ValueError – config has more than 1 index
ValueError – Dimension should be equal to 1

change_config(newconfig='u', metric=None)[source]¶

Changes the index configuration(contravariant/covariant)

Parameters

newconfig (str) – Specify the new configuration. Defaults to ‘u’
metric (MetricTensor or None) – Parent metric tensor for changing indices. Already assumes the value of the metric tensor from which it was initialized if passed with None. Defaults to None.

Returns

New tensor with new configuration.

Return type

GenericVector

Raises

Exception – Raised when a parent metric could not be found.

lorentz_transform(transformation_matrix)[source]¶

Performs a Lorentz transform on the vector.

Parameters: transformation_matrix (ImmutableDenseNDimArray or list) – Sympy Array or multi-dimensional list containing Sympy Expressions
Returns: lorentz transformed vector
Return type: GenericVector

Metric Tensor Module¶

This module contains the class for defining a Metric of an arbitrary spacetime, symbolically. Note that, only the coordinate symbols are to be supplied to the syms parameter, while arr takes the metric (as a SymPy array), which may contain several constants. The symbols in syms define the basis to perform several operations on the metric, such as symbolic differentiation. Symbols, for the constants in the metric, should be defined independently and used directly in the specification of arr. Please check the metric definitions in einsteinpy.symbolic.predefined for examples of doing this.

class einsteinpy.symbolic.metric.MetricTensor(arr, syms, config='ll', name='GenericMetricTensor')[source]¶

Bases: einsteinpy.symbolic.tensor.BaseRelativityTensor

Class to define a metric tensor for a space-time

Constructor and Initializer

Parameters

arr (ImmutableDenseNDimArray or list) – Sympy Array or multi-dimensional list containing Sympy Expressions
syms (tuple or list) – Tuple of crucial symbols denoting time-axis, 1st, 2nd, and 3rd axis (t,x1,x2,x3)
config (str) – Configuration of contravariant and covariant indices in tensor. ‘u’ for upper and ‘l’ for lower indices. Defaults to ‘ll’.
name (str) – Name of the Metric Tensor. Defaults to “GenericMetricTensor”.

Raises

TypeError – Raised when arr is not a list or sympy Array
TypeError – syms is not a list or tuple
ValueError – config has more or less than 2 indices

change_config(newconfig='uu')[source]¶

Changes the index configuration(contravariant/covariant)

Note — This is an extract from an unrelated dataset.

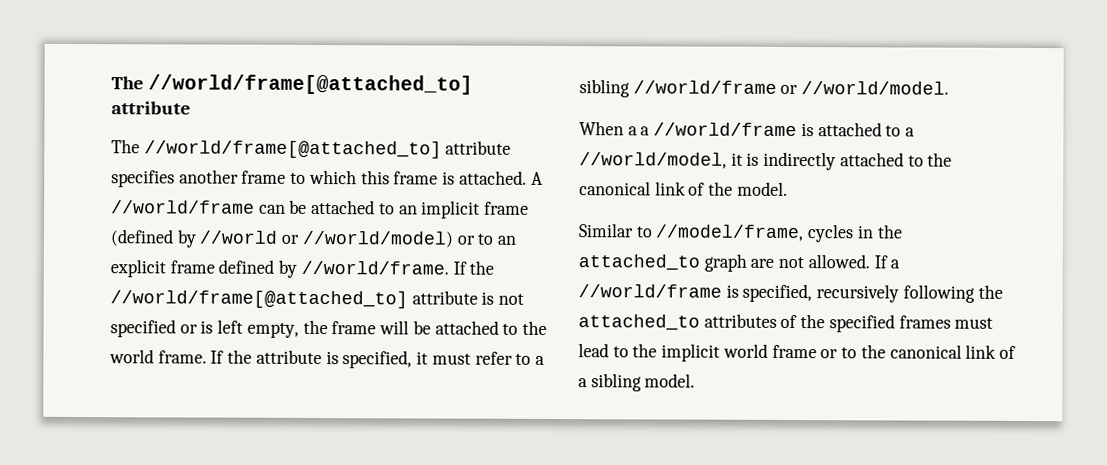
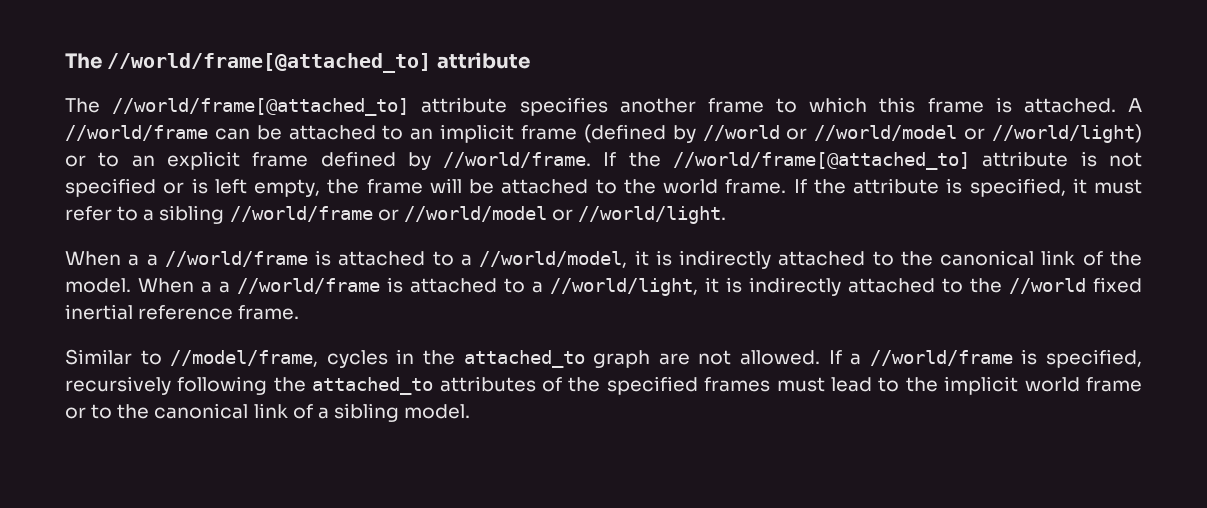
[301,230,454,248] //world/model) -> [814,124,1143,143] //world/model or //world/light)
[801,81,950,95] //world/model. -> [403,206,727,224] //world/model or //world/light.
(788, 188) none -> [138,277,1142,296] [65,304,300,320] When a a //world/frame is attached to a //world/light, it is indirectly attached to the //world fixed inertial reference frame.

Parameters: newconfig (str) – Specify the new configuration. Defaults to ‘uu’
Returns: New Metric with new configuration. Defaults to ‘uu’
Return type: MetricTensor
Raises: ValueError – Raised when new configuration is not ‘ll’ or ‘uu’. This constraint is in place because we are dealing with Metric Tensor.

inv()[source]¶

Returns the inverse of the Metric. Returns contravariant Metric if it is originally covariant or vice-versa.

Returns: New Metric which is the inverse of original Metric.
Return type: MetricTensor

lower_config()[source]¶

Returns a covariant instance of the given metric tensor.

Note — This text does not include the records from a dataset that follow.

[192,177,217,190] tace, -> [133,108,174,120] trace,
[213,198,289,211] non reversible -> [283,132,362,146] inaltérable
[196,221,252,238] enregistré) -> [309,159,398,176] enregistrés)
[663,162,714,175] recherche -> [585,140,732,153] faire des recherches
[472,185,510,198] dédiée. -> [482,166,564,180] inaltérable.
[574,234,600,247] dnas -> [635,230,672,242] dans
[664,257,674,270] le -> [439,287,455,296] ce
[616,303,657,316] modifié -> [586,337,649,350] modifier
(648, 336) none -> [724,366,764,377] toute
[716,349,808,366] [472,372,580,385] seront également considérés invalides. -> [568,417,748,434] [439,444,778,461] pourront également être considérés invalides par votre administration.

Returns: same instance if the configuration is already lower or inverse of given metric if configuration is upper
Return type: MetricTensor

lorentz_transform(transformation_matrix)[source]¶

Performs a Lorentz transform on the tensor.

Parameters: transformation_matrix (ImmutableDenseNDimArray or list) – Sympy Array or multi-dimensional list containing Sympy Expressions
Returns: lorentz transformed tensor
Return type: MetricTensor

Christoffel Symbols Module¶

This module contains the class for obtaining Christoffel Symbols related to a Metric belonging to any arbitrary space-time symbolically:

class einsteinpy.symbolic.christoffel.ChristoffelSymbols(arr, syms, config='ull', parent_metric=None, name='ChristoffelSymbols')[source]¶

Bases: einsteinpy.symbolic.tensor.BaseRelativityTensor

Class for defining christoffel symbols.

Constructor and Initializer

Parameters

arr (ImmutableDenseNDimArray or list) – Sympy Array or multi-dimensional list containing Sympy Expressions
syms (tuple or list) – Tuple of crucial symbols denoting time-axis, 1st, 2nd, and 3rd axis (t,x1,x2,x3)
config (str) – Configuration of contravariant and covariant indices in tensor. ‘u’ for upper and ‘l’ for lower indices. Defaults to ‘ull’.
parent_metric (MetricTensor) – Metric Tensor from which Christoffel symbol is calculated. Defaults to None.
name (str) – Name of the Christoffel Symbols Tensor. Defaults to “ChristoffelSymbols”.

Raises

TypeError – Raised when arr is not a list or sympy Array
TypeError – syms is not a list or tuple
ValueError – config has more or less than 3 indices

classmethod from_metric(metric)[source]¶

Get Christoffel symbols calculated from a metric tensor

Parameters: metric (MetricTensor) – Space-time Metric from which Christoffel Symbols are to be calculated

change_config(newconfig='lll', metric=None)[source]¶

Changes the index configuration(contravariant/covariant)

Parameters

newconfig (str) – Specify the new configuration. Defaults to ‘lll’
metric (MetricTensor or None) – Parent metric tensor for changing indices. Already assumes the value of the metric tensor from which it was initialized if passed with None. Compulsory if not initialized with ‘from_metric’. Defaults to None.

Returns

New tensor with new configuration. Defaults to ‘lll’

Return type

ChristoffelSymbols

Raises

Exception – Raised when a parent metric could not be found.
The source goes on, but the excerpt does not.